Open Assistant Toolkit -- version 2
Sophie Fischer, Federico Rossetto, Carlos Gemmell, Andrew Ramsay, Iain Mackie, Philip Zubel, Niklas Tecklenburg, Jeffrey Dalton
TL;DR
Open Assistant Toolkit v2 introduces a scalable, open-source framework for building task-oriented conversational agents that integrate modular action generation, knowledge-grounded response generation, and live task adaptation. It provides online, offline, and training pipelines, with a Neural Decision Parser (NDP) for constrained action generation and an LLM backbone accessible through Huggingface's Text Generation Interface, all deployed in a Dockerised, low-latency architecture. A dedicated offline pipeline builds TaskGraphs from Common Crawl data, along with synthetic task generation and a training pipeline for specialised models, enabling rapid domain expansion to real-world multimodal tasks. The work offers deployment-ready tools to research and commercialize multimodal virtual assistants, and it anticipates future integration with vision-language models and AR-enabled interactions to broaden practical impact.
Abstract
We present the second version of the Open Assistant Toolkit (OAT-v2), an open-source task-oriented conversational system for composing generative neural models.
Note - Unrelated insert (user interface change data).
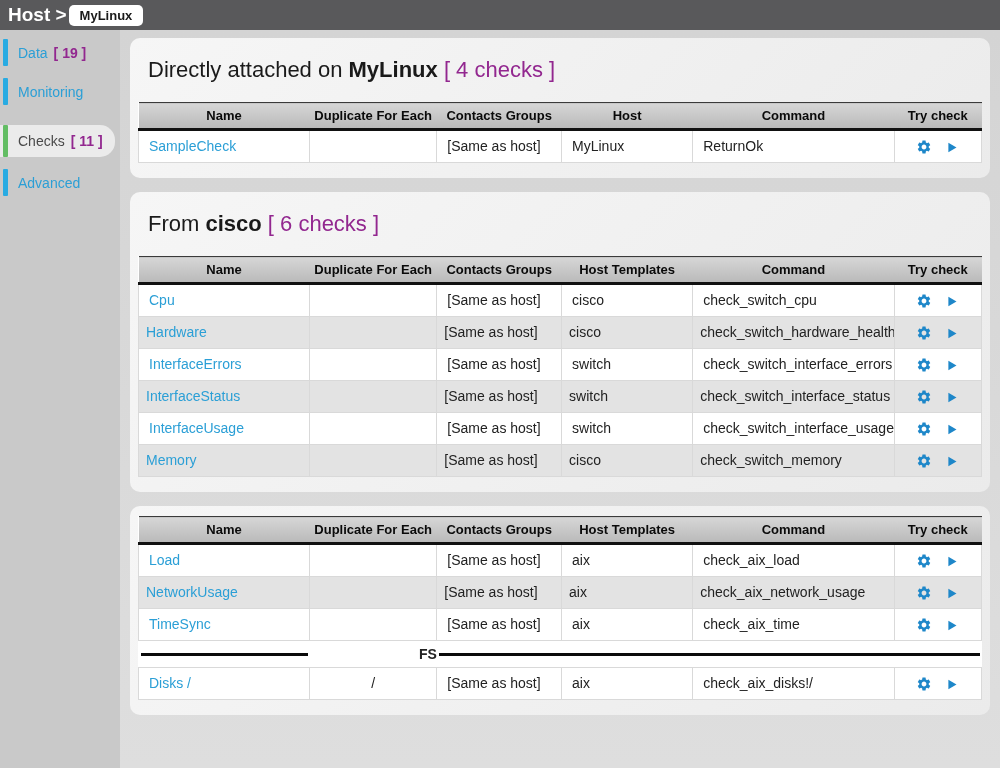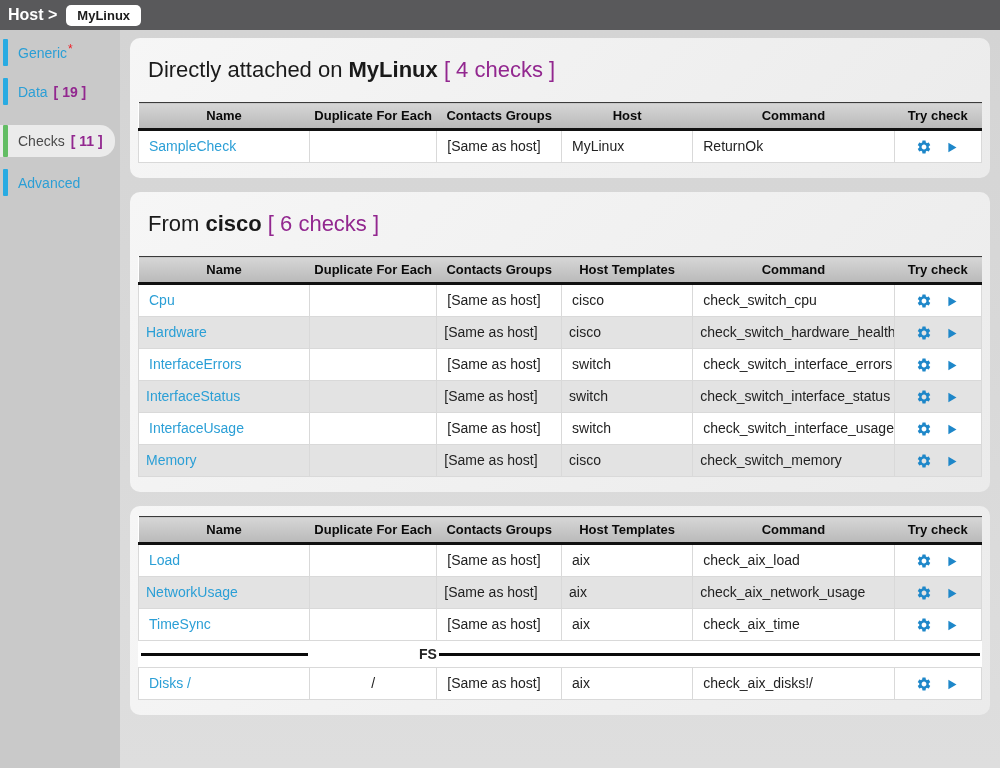--- a/index.html
+++ b/index.html
@@ -13,7 +13,7 @@
     height:30px; background:var(--topbar-bg, #59595b);
     display:flex; align-items:center; padding-left:8px; box-sizing:border-box;
   }
-  .crumb { color:#ffffff; font-weight:bold; font-size:16px; margin-right:9px; }
+  .crumb { color:#ffffff; font-weight:bold; font-size:19px; margin-right:2px; }
   .host-tab {
     background:#ffffff; color:#1a1a1a; font-weight:bold; font-size:13px;
     padding:3px 11px; border-radius:5px; cursor:pointer;

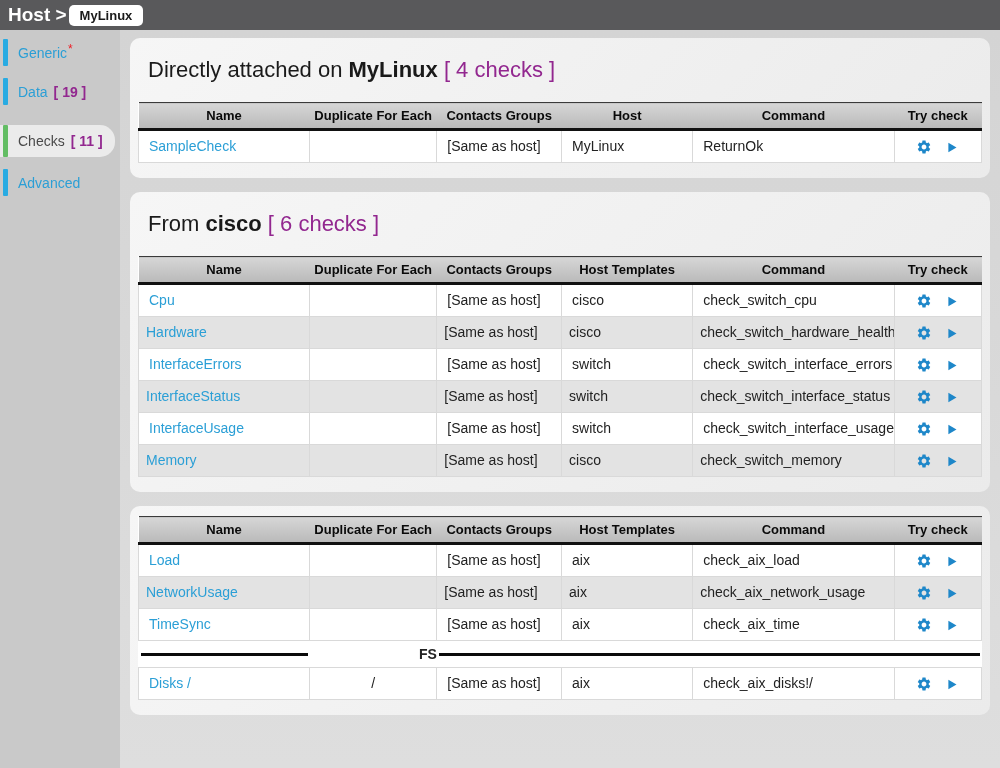--- a/index.html
+++ b/index.html
@@ -97,12 +97,6 @@
 <div class="layout">
 
   <nav class="sidebar">
-    <div class="side-item">
-      <span class="bar"></span>
-      <span class="lbl">Generic</span>
-      <span class="marker">*</span>
-      <span class="count"></span>
-    </div>
     <div class="side-item">
       <span class="bar"></span>
       <span class="lbl">Data</span>

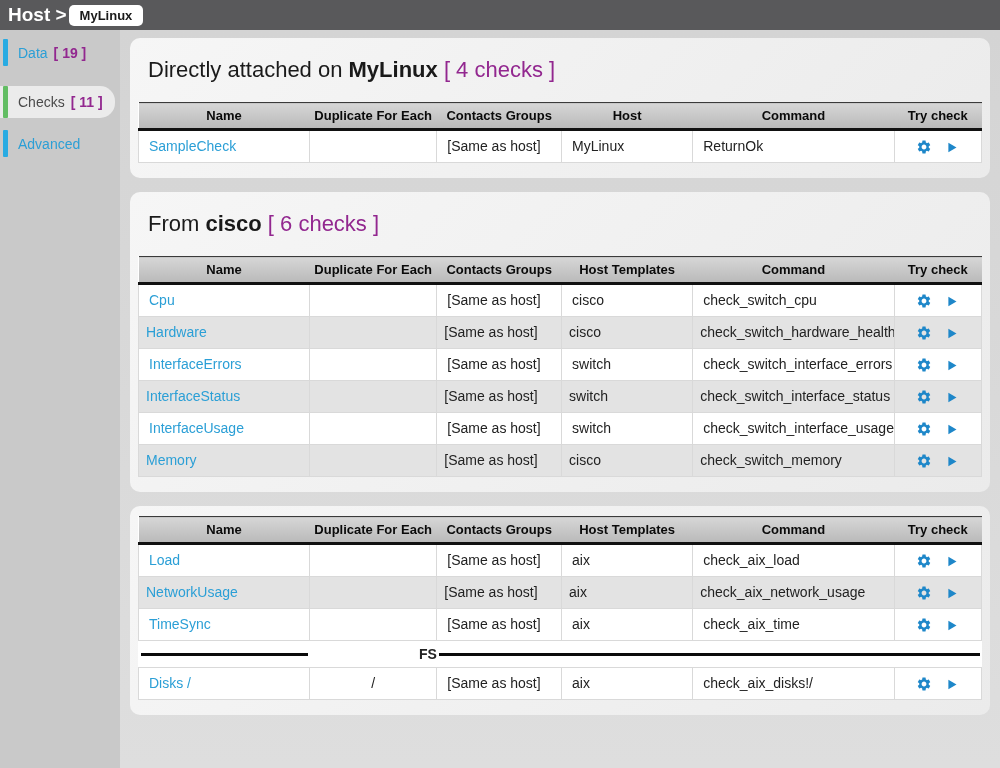--- a/index.html
+++ b/index.html
@@ -101,6 +101,11 @@
       <span class="bar"></span>
       <span class="lbl">Data</span>
       <span class="count">[ 19 ]</span>
+    </div>
+    <div class="side-item">
+      <span class="bar"></span>
+      <span class="lbl">Monitoring</span>
+      <span class="count"></span>
     </div>
     <div class="side-item selected">
       <span class="bar"></span>

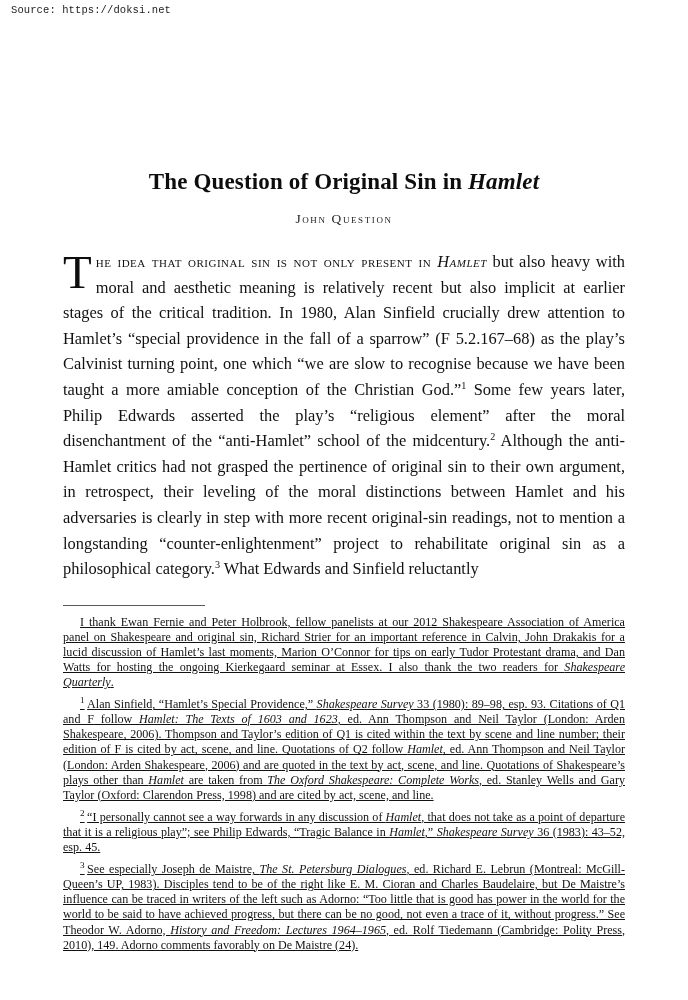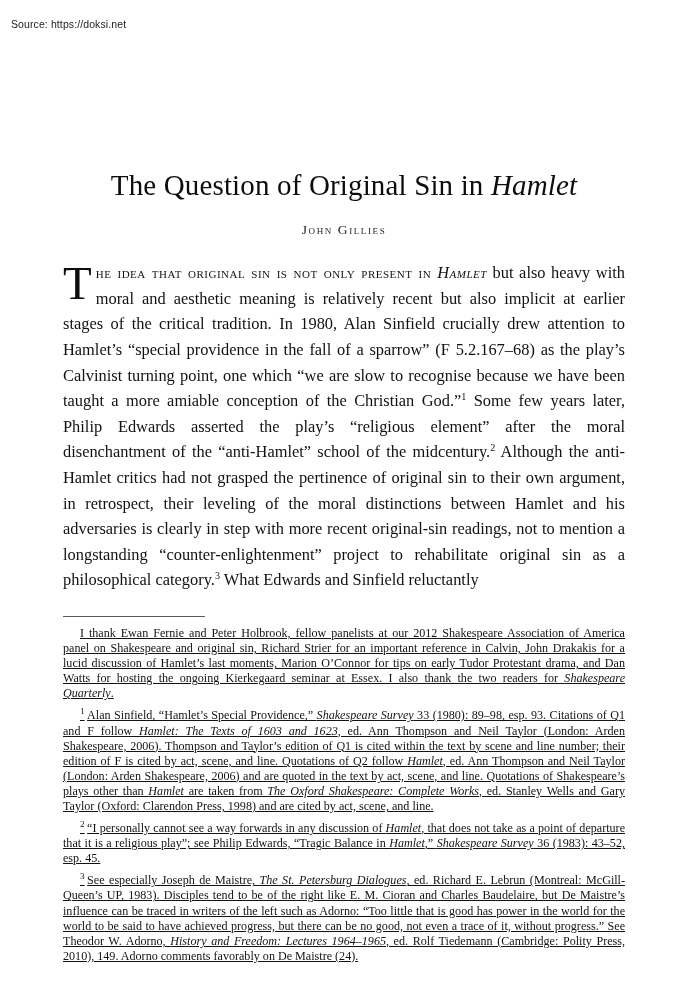--- a/index.html
+++ b/index.html
@@ -20,9 +20,9 @@
   
   .source-bar {
     position: absolute;
-    top: 18px;
+    top: 4px;
     left: 11px;
-    font-family: Liberation Sans, sans-serif;
+    font-family: Liberation Mono, monospace;
     font-size: 10.5px;
     color: #222222;
     letter-spacing: 0.1px;

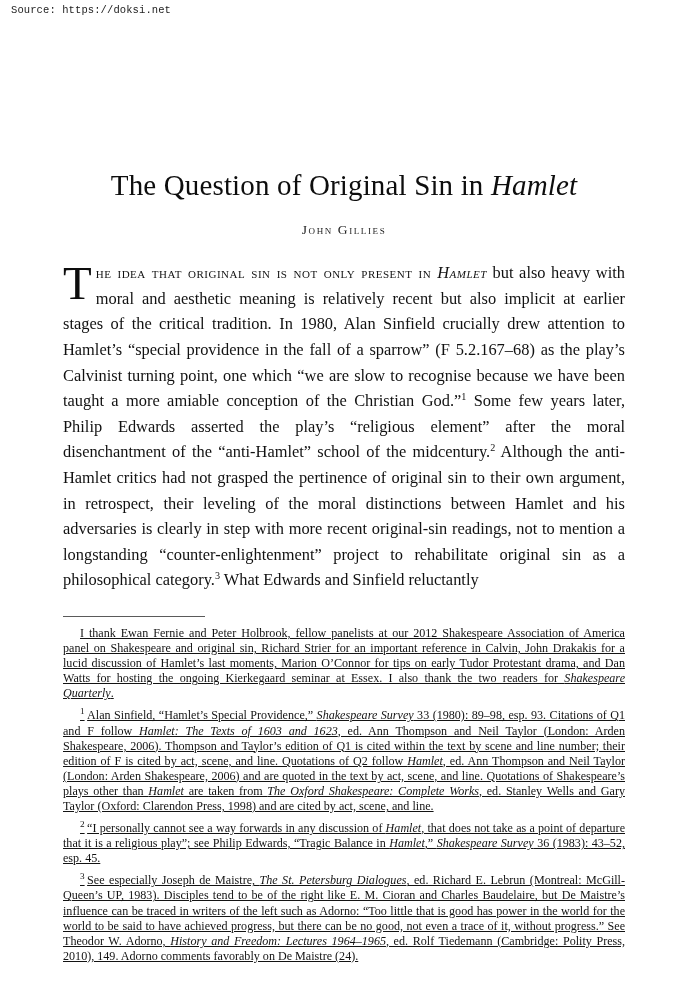--- a/index.html
+++ b/index.html
@@ -41,8 +41,8 @@
   .title {
     margin-top: 168px;
     text-align: center;
-    font-size: 29px;
-    font-weight: normal;
+    font-size: 23px;
+    font-weight: bold;
     letter-spacing: 0.15px;
     line-height: 1.2;
     color: #0d0d0d;

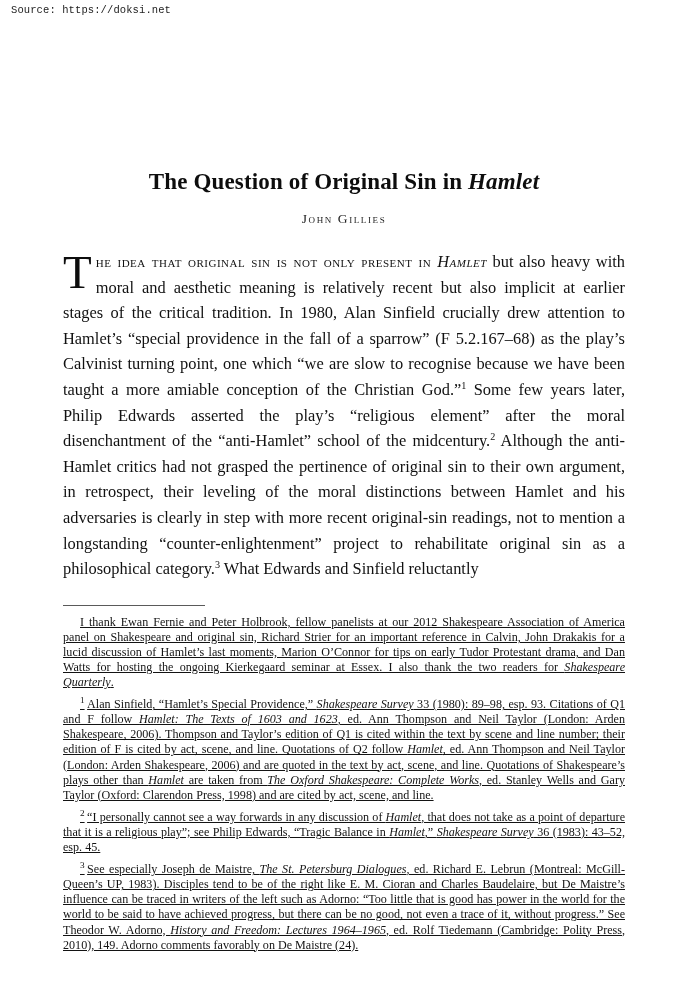--- a/index.html
+++ b/index.html
@@ -128,7 +128,7 @@
     <span>The Question of Original Sin in </span><span class="italic">Hamlet</span>
   </h1>
 
-  <div class="byline">John Gillies</div>
+  <div class="byline">John Question</div>
 
   <p class="body-text">
     <span class="dropcap">T</span><span class="smallcaps">he idea that original sin is not only present in </span><span class="smallcaps italic">Hamlet</span><span> but also heavy with moral and aesthetic meaning is relatively recent but also implicit at earlier stages of the critical tradition. In 1980, Alan Sinfield crucially drew attention to Hamlet’s “special providence in the fall of a sparrow” (F 5.2.167–68) as the play’s Calvinist turning point, one which “we are slow to recognise because we have been taught a more amiable conception of the Christian God.”</span><sup>1</sup><span> Some few years later, Philip Edwards asserted the play’s “religious element” after the moral disenchantment of the “anti-Hamlet” school of the midcentury.</span><sup>2</sup><span> Although the anti-Hamlet critics had not grasped the pertinence of original sin to their own argument, in retrospect, their leveling of the moral distinctions between Hamlet and his adversaries is clearly in step with more recent original-sin readings, not to mention a longstanding “counter-enlightenment” project to rehabilitate original sin as a philosophical category.</span><sup>3</sup><span> What Edwards and Sinfield reluctantly</span>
OAT-v2 is a scalable and flexible assistant platform supporting multiple domains and modalities of user interaction. It splits processing a user utterance into modular system components, including submodules such as action code generation, multimodal content retrieval, and knowledge-augmented response generation. Developed over multiple years of the Alexa TaskBot challenge, OAT-v2 is a proven system that enables scalable and robust experimentation in experimental and real-world deployment. OAT-v2 provides open models and software for research and commercial applications to enable the future of multimodal virtual assistants across diverse applications and types of rich interaction.